Cue a crazy lightning storm that reanimates the muddy Creature and sends him crashing through the window of Lisa’s house in a scene that feels like a direct quote of the one in which her mom was murdered. But this isn’t trying to be a scary movie, and so Lisa isn’t scared. Within seconds of identifying her fetid intruder, Lisa begins to subject the decrepit hunk to a classic ’80s makeover montage — while electrifying the Creature in Taffy’s tanning bed turns out to be the only way to make him more alive, a new wardrobe is still a good start.
Needless to say, Lisa isn’t kidding when she says that she doesn’t “think anyone should be forgotten.” And yet, that sincerity doesn’t mean a whole lot in a movie that lacks the context to back up its tone; in a movie that isn’t sure if Lisa is a tragic anomaly or a natural byproduct of a semi-heightened where world every Friday is the 13th and serial killers blow through suburban New Orleans like sunshowers (high school is how films like this tend to establish social normativity, but “Lisa Frankenstein” inexplicably does everything in its power to avoid it). Williams isn’t shy about pushing “Lisa Frankenstein” towards camp, but Lisa’s emotional reality is so unclear that it’s hard to understand how she feels about killing people in order to piece the Creature back together, or even how she feels about the Creature itself.
If not for Newton and Sprouse’s performances, “Lisa Frankenstein” would be fully embalmed well before Lisa realizes that she’s totally, butt-crazy in love with the shambling corpse she hides in her bedroom. It’s super refreshing to see a young-skewing wide release that doesn’t try to excuse or apologize for its heroine’s insanity (teens definitely understand the idea that sickos need love too!), and Newton makes the most of the permission this PG-13 movie gives her.
Hunched underneath a helmet of strawberry blond hair that’s been crimped to hell and back, Lisa can’t find enough black eyeliner to hide the excitement she gets out of creating something beautiful from the discarded pieces of an ugly world, and the movie around her never feels more self-possessed than when its title character fawns over the Creature in spite of his foulness. It takes a few trips to the tanning bed for Sprouse to shake off the rot and reveal the Creature as a total BKILF (Boris Karloff I’d Like to…), but his wordless performance is sweetly endearing from the start, and I loved that — even at his most beautiful — his tears still reek bad enough to make Lisa gag.
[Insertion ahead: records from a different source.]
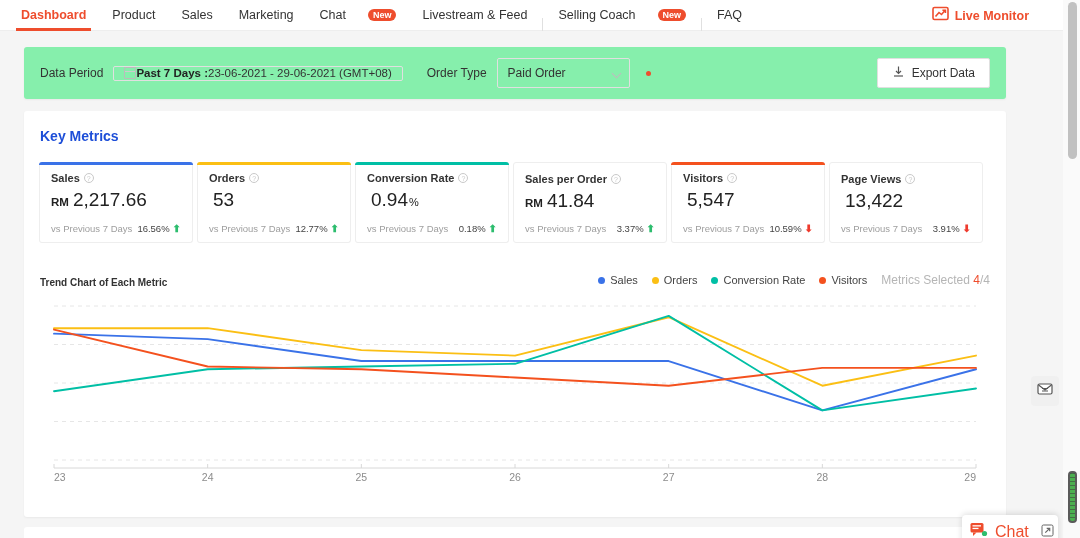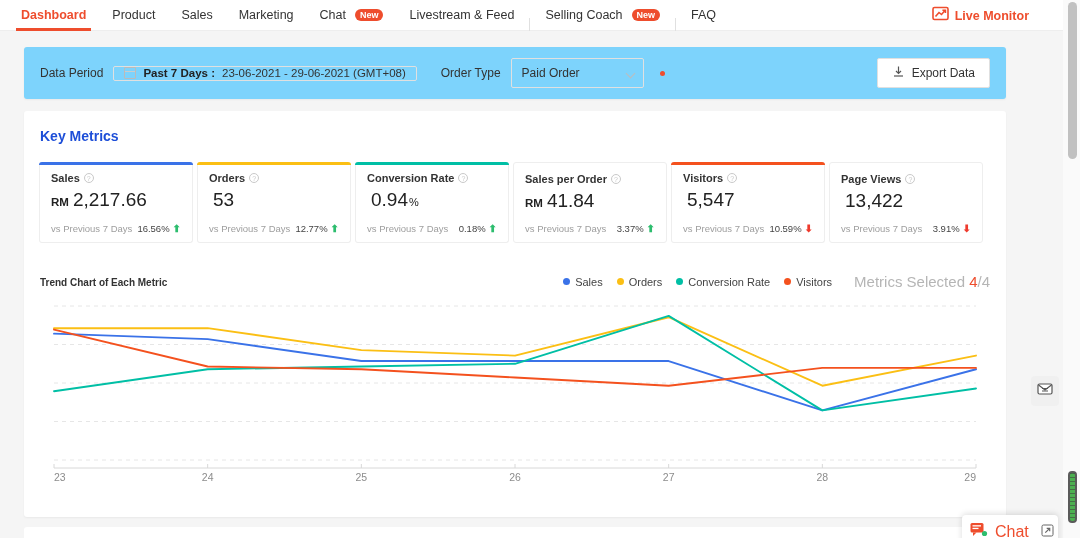--- a/index.html
+++ b/index.html
@@ -28,7 +28,7 @@
     height: 2.5px; background: #ee4d2d;
   }
   .badge-new {
-    display: inline-block; margin-left: 9px; background: #ee4d2d; color: #fff;
+    display: inline-block; margin-left: 22px; background: #ee4d2d; color: #fff;
     font-size: 9px; font-weight: bold; line-height: 12px; border-radius: 7px;
     padding: 0 5px; vertical-align: middle;
   }

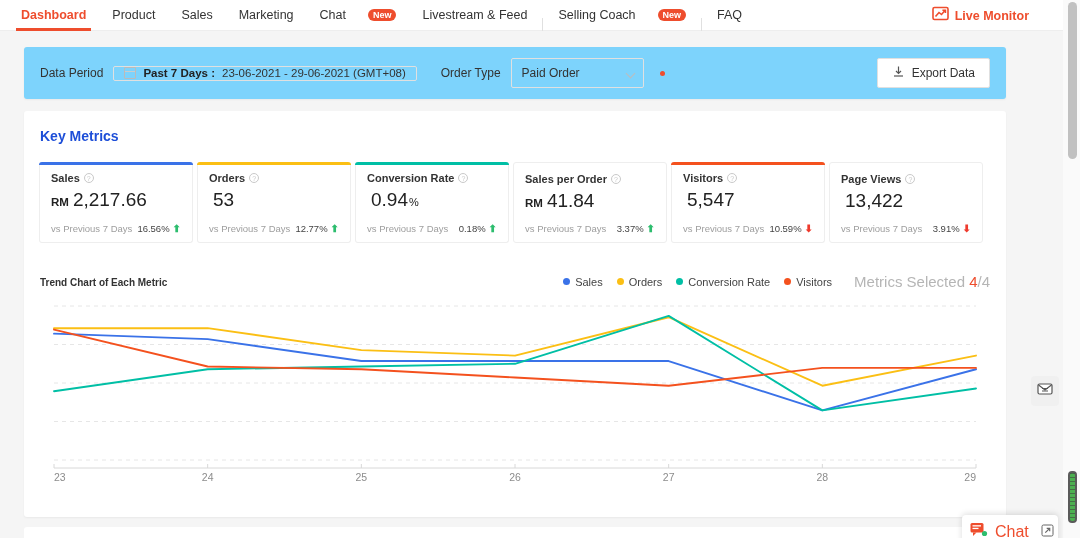--- a/index.html
+++ b/index.html
@@ -43,7 +43,7 @@
   
   .filter-card {
     position: absolute; top: 47px; left: 24px; width: 982px; height: 52px;
-    background: #7dd3fc; border-radius: 3px; display: flex; align-items: center;
+    background: #86efac; border-radius: 3px; display: flex; align-items: center;
     padding: 0 16px; box-shadow: 0 1px 2px rgba(0,0,0,0.05);
   }
   .flabel { font-size: 12px; color: #333; margin-right: 10px; white-space: nowrap; }

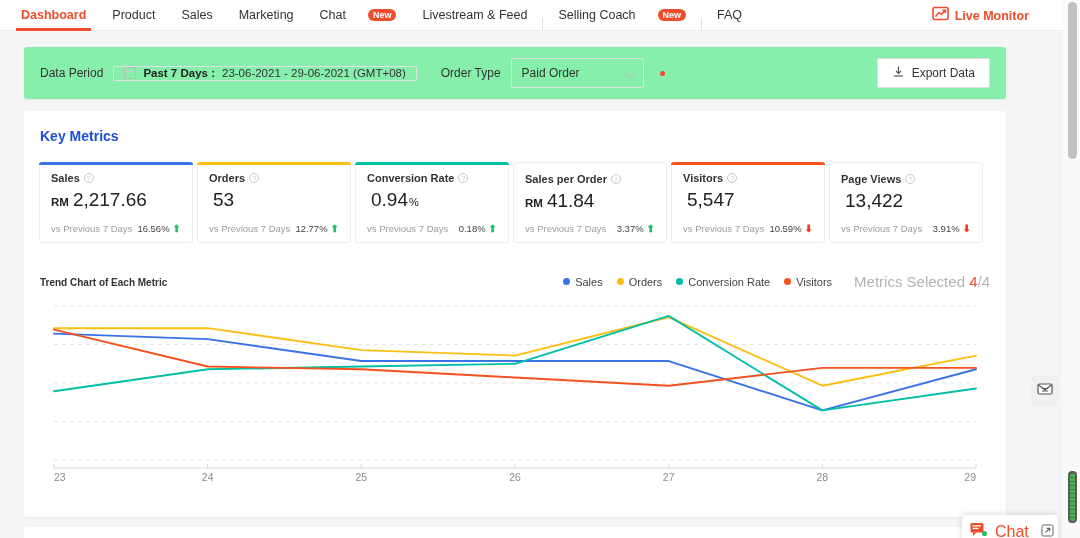--- a/index.html
+++ b/index.html
@@ -48,7 +48,7 @@
   }
   .flabel { font-size: 12px; color: #333; margin-right: 10px; white-space: nowrap; }
   .date-box {
-    display: flex; align-items: center; gap: 7px;
+    display: flex; align-items: center; 
     border: 1px solid #e0e0e0; border-radius: 2px; height: 15px;
     padding: 0 10px; font-size: 11.5px; color: #333; cursor: pointer;
   }

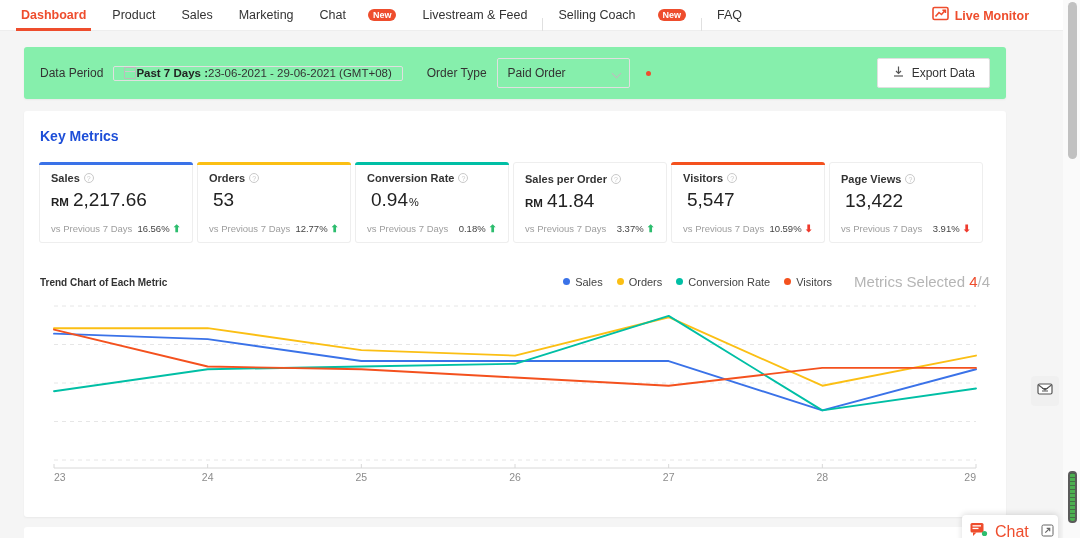--- a/index.html
+++ b/index.html
@@ -121,7 +121,7 @@
   .legend { position: absolute; right: 0; top: 1px; display: flex; align-items: center; gap: 14px; }
   .leg { display: flex; align-items: center; gap: 5px; font-size: 11px; color: #444; cursor: pointer; }
   .leg i { width: 7px; height: 7px; border-radius: 50%; display: block; }
-  .sel-count { font-size: 15px; color: #b5b5b5; margin-left: 8px; }
+  .sel-count { font-size: 12px; color: #b5b5b5; }
   .sel-count b { color: #ee4d2d; font-weight: normal; }
 
   .chart-wrap { position: absolute; top: 190px; left: 16px; width: 950px; height: 200px; }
Then again, that’s about all the discomfort this movie can get away with, as the absurd decision to avoid an “R” rating forces “Lisa Frankenstein” to fight against the appetites of its screenplay at every turn. Williams isn’t allowed to indulge in the relative craziness of her film’s third act, which makes it all but impossible for her to capture its mad romance, or stop any of its other parts from ripping at the seams.
Focus Features will release “Lisa Frankenstein” in theaters on Friday, February 9.